= WHAT THE EXERCISE ASKS =
What lines in the listing below hold the string "youth"? Please copy them out.

__________________________________________________

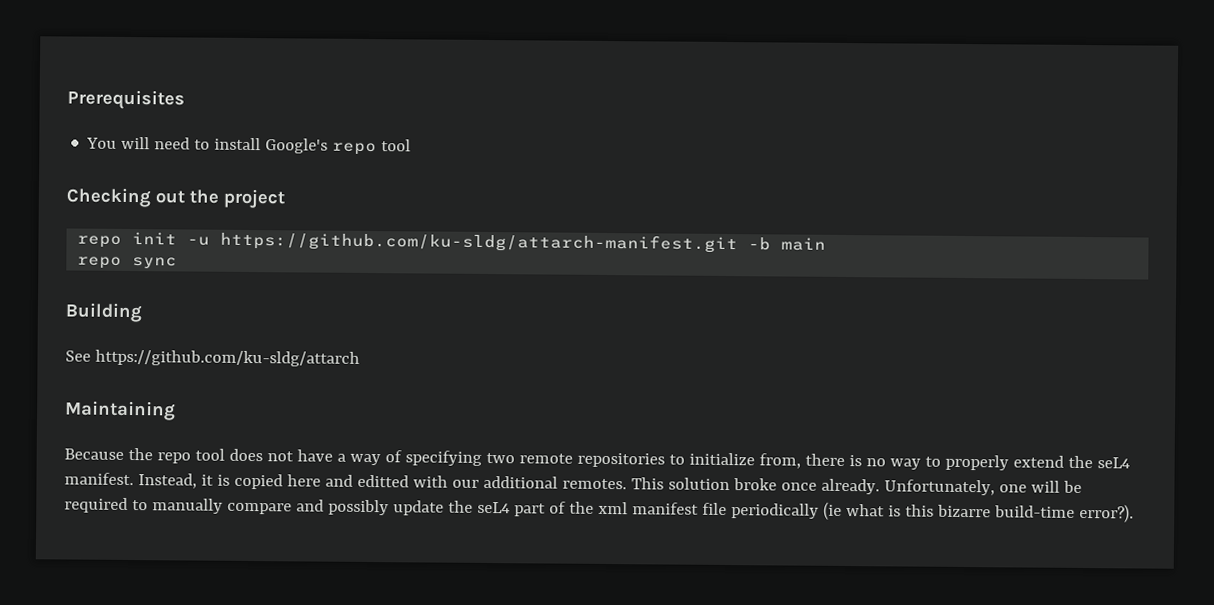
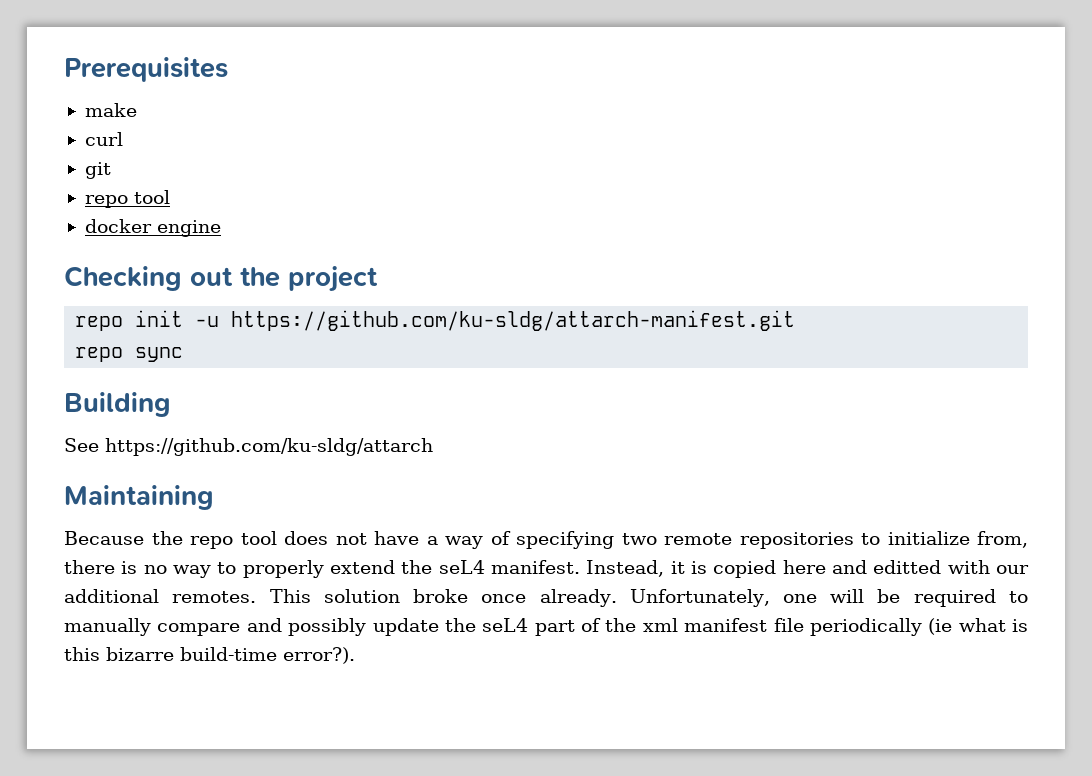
- You will need to install Google's repo tool
+ make
+ curl
+ git
+ repo tool
+ docker engine
- repo init -u https://github.com/ku-sldg/attarch-manifest.git -b main
+ repo init -u https://github.com/ku-sldg/attarch-manifest.git

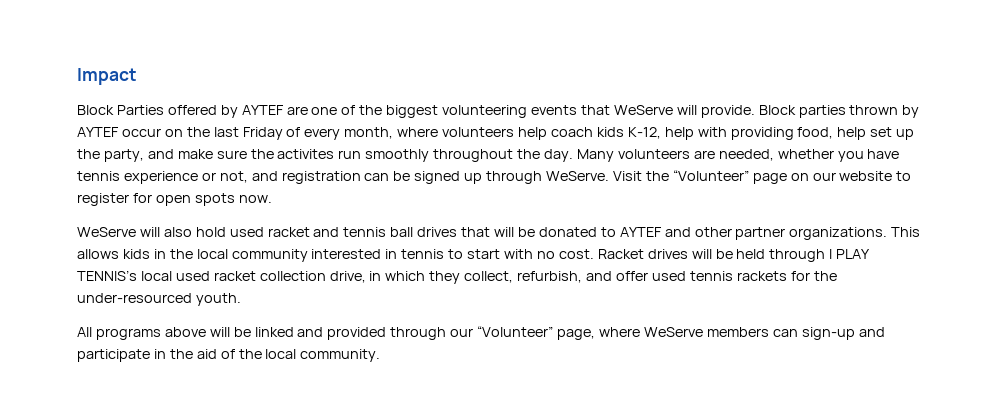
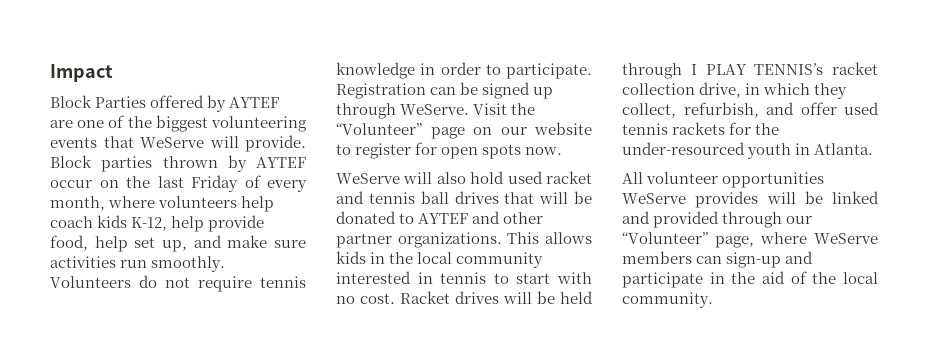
- Block parties thrown by AYTEF occur on the last Friday of every month, where volunteers help coach kids K-12, help with providing food, help set up the party, and make sure the activites run smoothly throughout the day. Many volunteers are needed, whether you have tennis experience or not, and registration can be signed up through WeServe.
+ Block parties thrown by AYTEF occur on the last Friday of every month, where volunteers help coach kids K-12, help provide food, help set up, and make sure activities run smoothly. Volunteers do not require tennis knowledge in order to participate. Registration can be signed up through WeServe.
- Racket drives will be held through I PLAY TENNIS’s local used racket collection drive, in which they collect, refurbish, and offer used tennis rackets for the under-resourced youth.
- All programs above will be linked and provided through our “Volunteer” page, where WeServe members can sign-up and participate in the aid of the local community.
+ Racket drives will be held through I PLAY TENNIS’s racket collection drive, in which they collect, refurbish, and offer used tennis rackets for the under-resourced youth in Atlanta.
+ All volunteer opportunities WeServe provides will be linked and provided through our “Volunteer” page, where WeServe members can sign-up and participate in the aid of the local community.

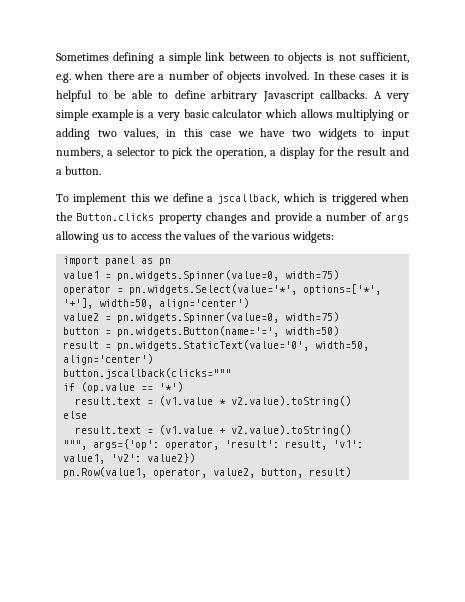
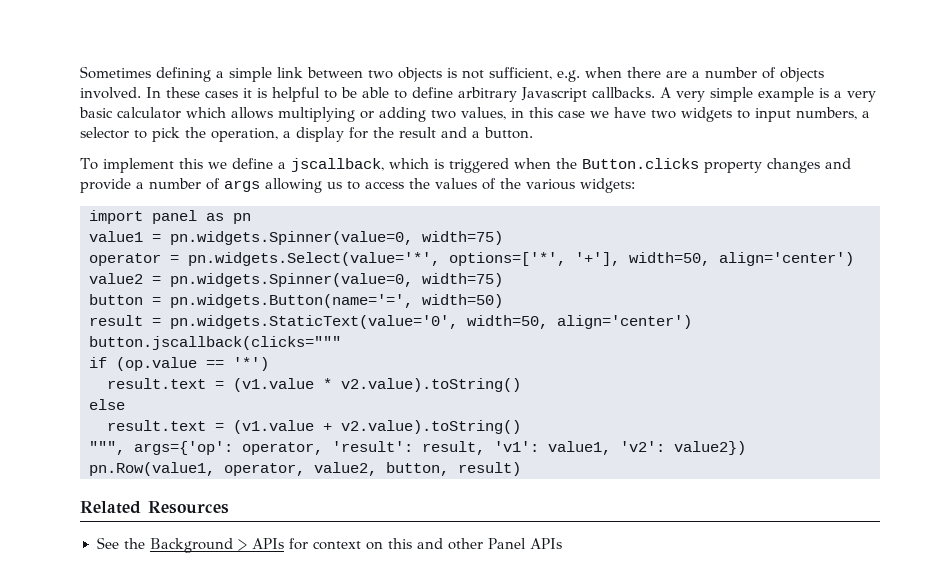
- Sometimes defining a simple link between to objects is not sufficient, e.g. when there are a number of objects involved.
+ Sometimes defining a simple link between two objects is not sufficient, e.g. when there are a number of objects involved.
+ Related Resources
+ See the Background > APIs for context on this and other Panel APIs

__________________________________________________

= FINISHED EXERCISE =
- Racket drives will be held through I PLAY TENNIS’s local used racket collection drive, in which they collect, refurbish, and offer used tennis rackets for the under-resourced youth.
+ Racket drives will be held through I PLAY TENNIS’s racket collection drive, in which they collect, refurbish, and offer used tennis rackets for the under-resourced youth in Atlanta.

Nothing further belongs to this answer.